Footsteps approached the other side of the door. It opened, and the man who stood before us wore only purple yoga pants. His mask extended past his face and covered his entire body, making him look like an actual mannequin. He was certainly the Man.
“What’s wrong, honey?” He asked me in a dry, quivering voice. “You don’t like it here?”
“No, it’s great, I just–”
“You just what? Want out?”
“Yeah, I don’t jive with that whole cosmetic thing.”
He stepped close to me. His cologne smelt like a stagnant delicatessen. “The masks?”
I nodded and lowered my eyes.
“It’s not all about cosmetics…uh, what’s your name?”
“Drew.” I looked up again.
“Drew, the mask is only a symbol.

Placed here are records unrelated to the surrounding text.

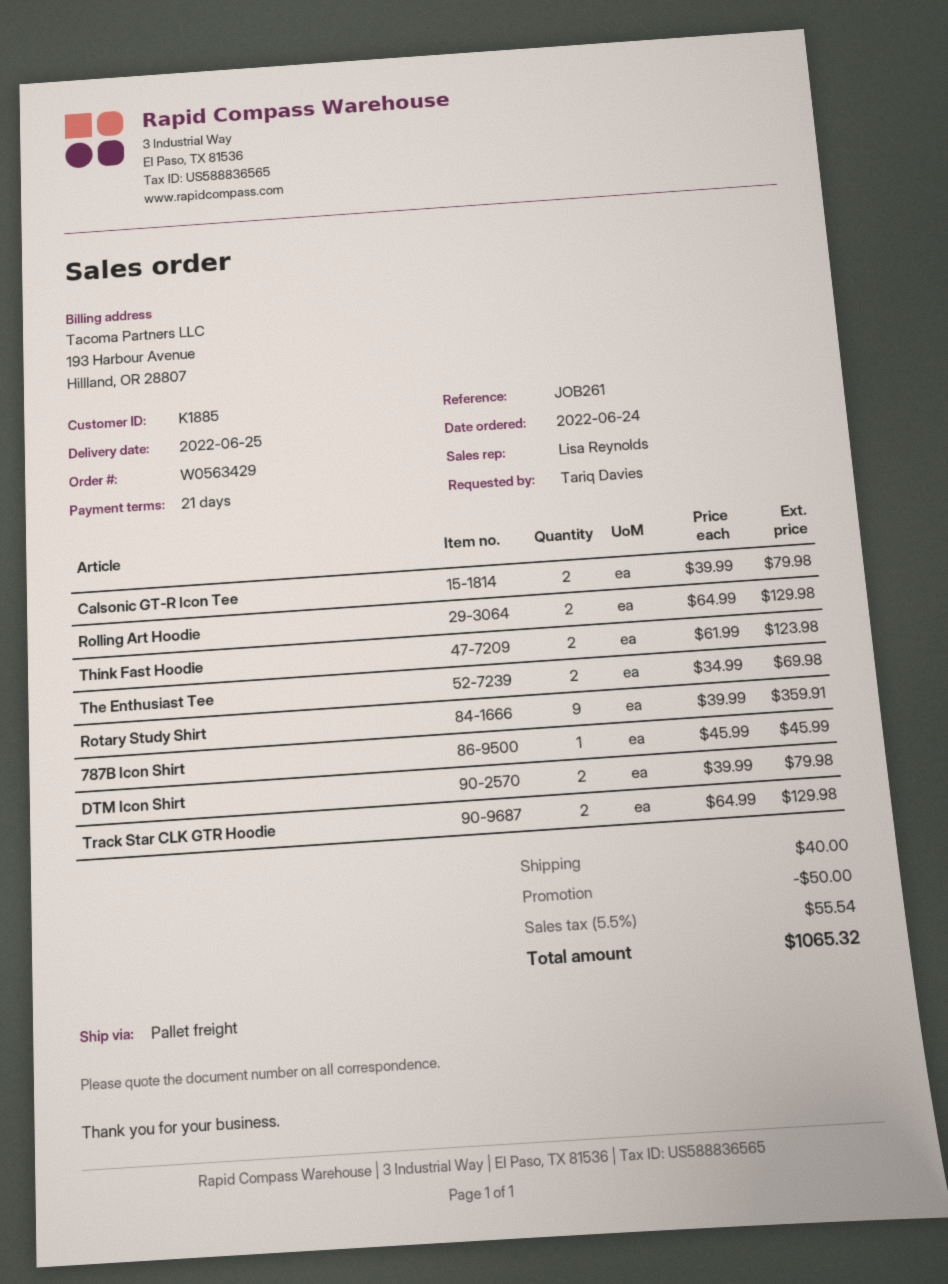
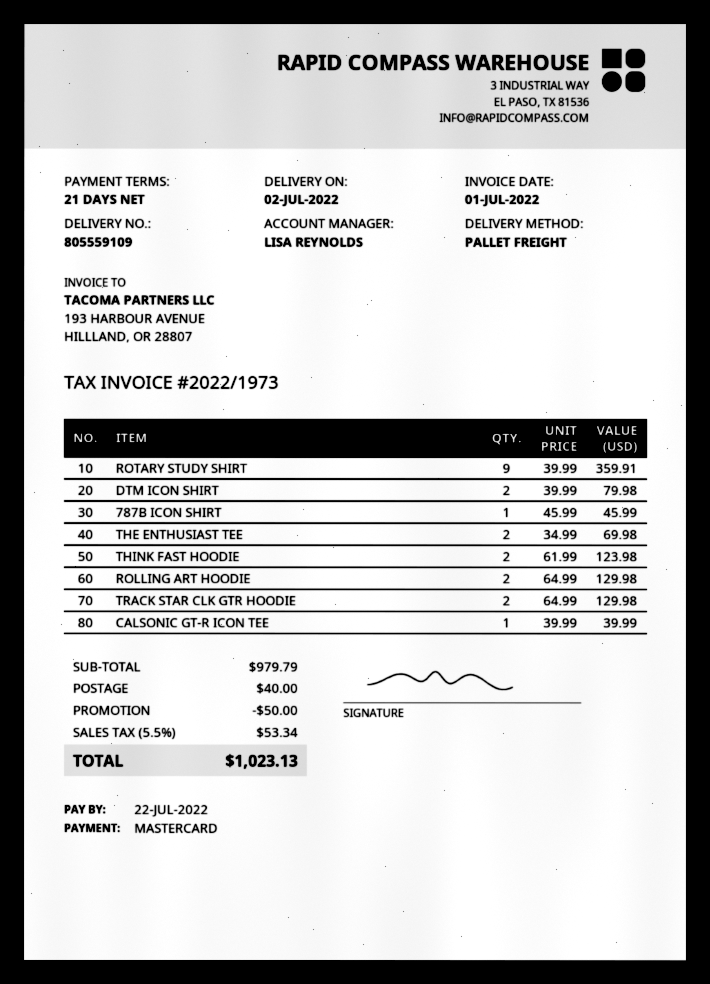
delivery date: 2022-06-25 -> 2022-07-02
Calsonic GT-R Icon Tee: 2 x 39.99 = 79.98 -> 1 x 39.99 = 39.99
tax: 5.5% = 55.54 -> 5.5% = 53.34
total: 1065.32 -> 1023.13

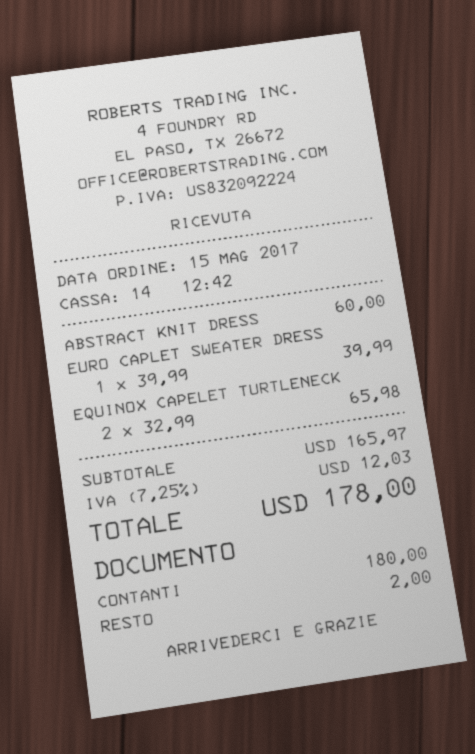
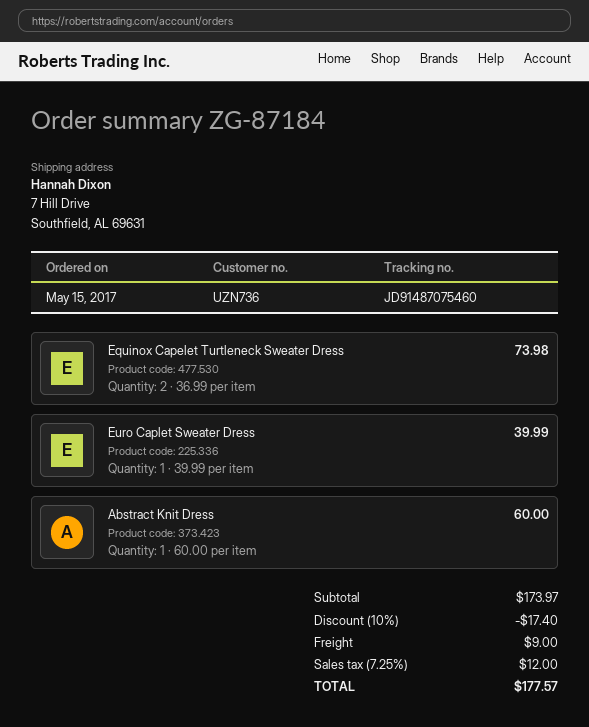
EQUINOX CAPELET TURTLENECK: 2 x 32.99 = 65.98 -> 2 x 36.99 = 73.98
subtotal: 165.97 -> 173.97
discount: none -> 10% = 17.40
shipping: none -> 9.00
tax: 7.25% = 12.03 -> 7.25% = 12.00
total: 178.00 -> 177.57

It’s what the outsiders don’t understand.”
I nodded slowly, wondering how I’d get out of there.
“What’s wrong with them refusing?” I said.
The Man lowered his face. “They rejected us, so we rejected them.”
“Why don’t you let them out?”
He pursed his lips. “No one leaves.”
It was hard to keep my face from revealing the sink in my chest.
“Why not?” I said.
“House rules,” he said with a quick shake of his head. “Understand this: to reject us is to suffer outside.”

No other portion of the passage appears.